Shepherd's Pie Potato Skins

Why serve savory pie on a plate when you can use a yummy potato as a bowl?


  • 1/2 pounds lean ground beef
  • 1/3 cup frozen mixed vegetables
  • 1/4 cup onion, diced
  • 1 garlic clove
  • 4 tablespoons beef broth
  • 2 teaspoons Worcestershire sauce
  • 1 tablespoon all-purpose flour
  • 3 large baked russet potatoes
  • 1/4 cup heavy cream
  • 1 tablespoon butter
  • Salt and pepper to taste
  • Chopped parsley to garnish


  1. Add ground beef, onion, and garlic to a skillet on medium-high heat. Season with salt and pepper and cook until browned. Add worcestershire sauce, beef broth, and sprinkle in the flour. Stir and cook until slightly thickened.
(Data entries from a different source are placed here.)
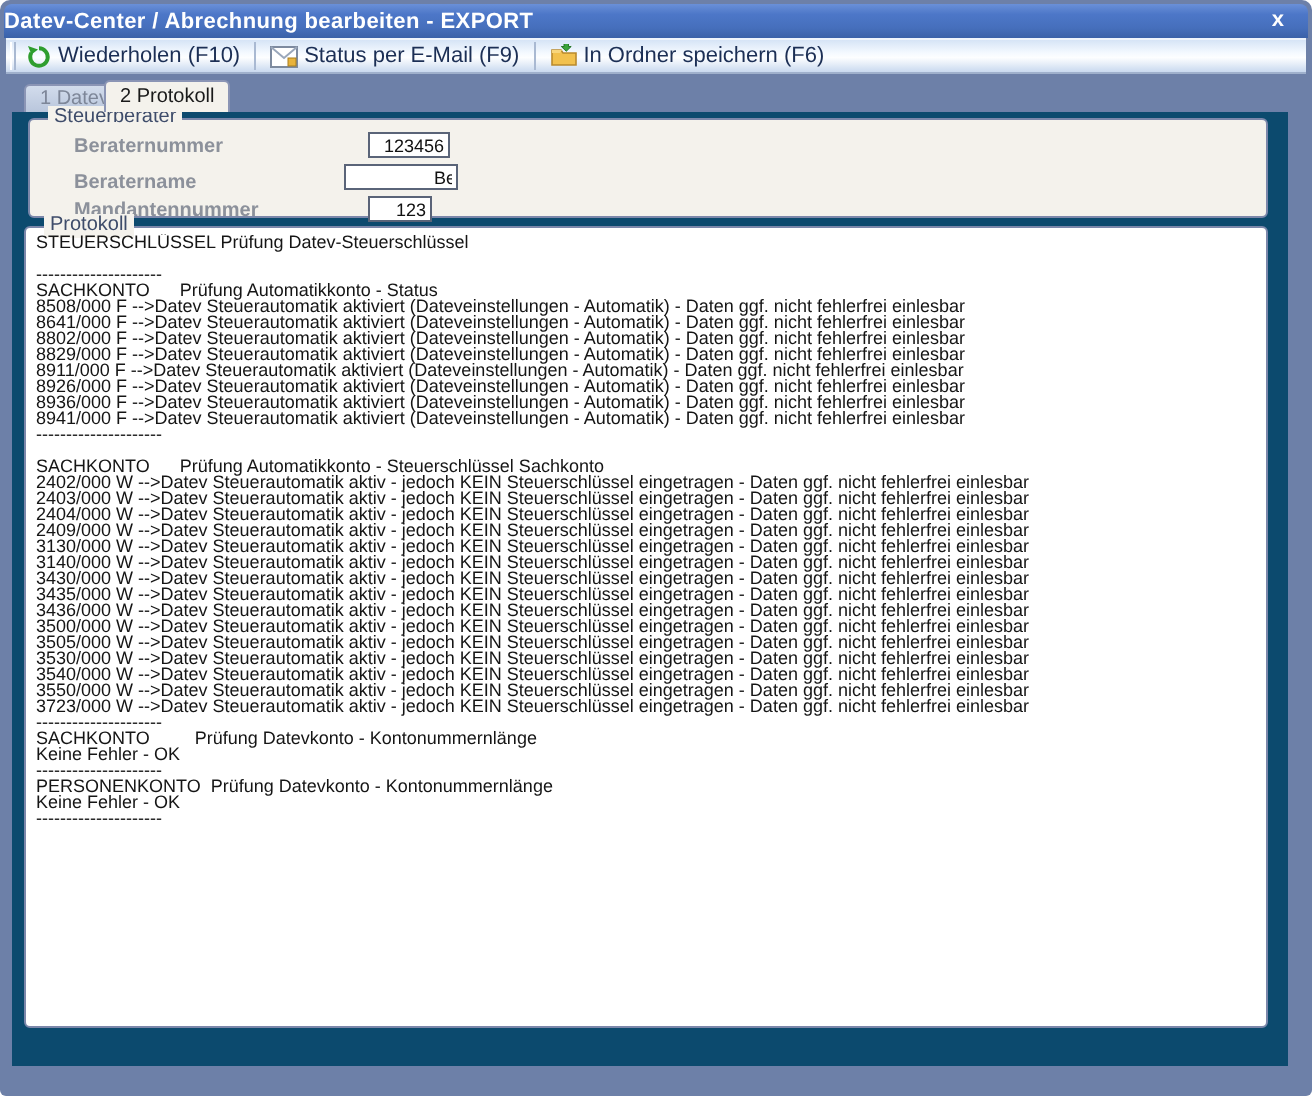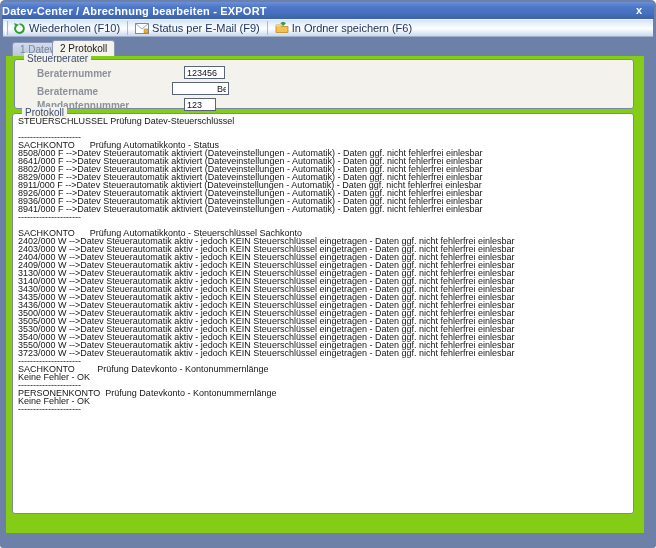--- a/index.html
+++ b/index.html
@@ -58,7 +58,7 @@
   
   .page {
     position:absolute; left:6px; top:56px; width:638px; height:477px;
-    background:#84cc16;
+    background:#0c4a6e;
   }
   .groupbox {
     position:absolute; border:1px solid #7b87aa; border-radius:3px;

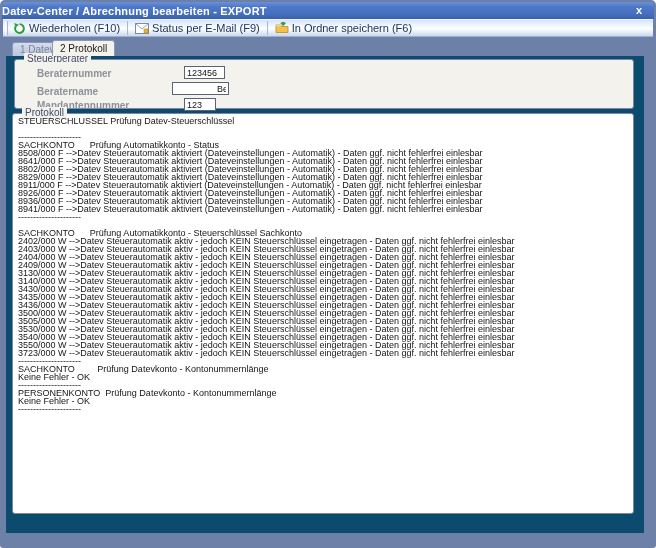--- a/index.html
+++ b/index.html
@@ -77,7 +77,7 @@
     position:absolute; height:13px; border:1px solid #5a6478; background:#ffffff;
     font-family:"Liberation Sans", sans-serif; font-size:9px; color:#111; padding:0 2px;
   }
-  .ta-right { text-align:left; }
+  .ta-right { text-align:right; }
   .ta-left { text-align:left;padding-left:44px; }
 
   .protokoll-text {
During the last few minutes of cooking, stir in the frozen vegetables (peas, carrots, corn) and cook until softened.
  2. Cut potatoes in half and scoop out most of the insides. Place the scooped out potato in a bowl. Mix with heavy cream, butter, and salt and pepper. Once fluffy, transfer to a piping bag.
  3. Fill the potato skins with the beef mixture, and then pipe the potato mixture on top. Place under the broiler just until the tops begin to brown.
  4. Serve with fresh chopped parsley on top.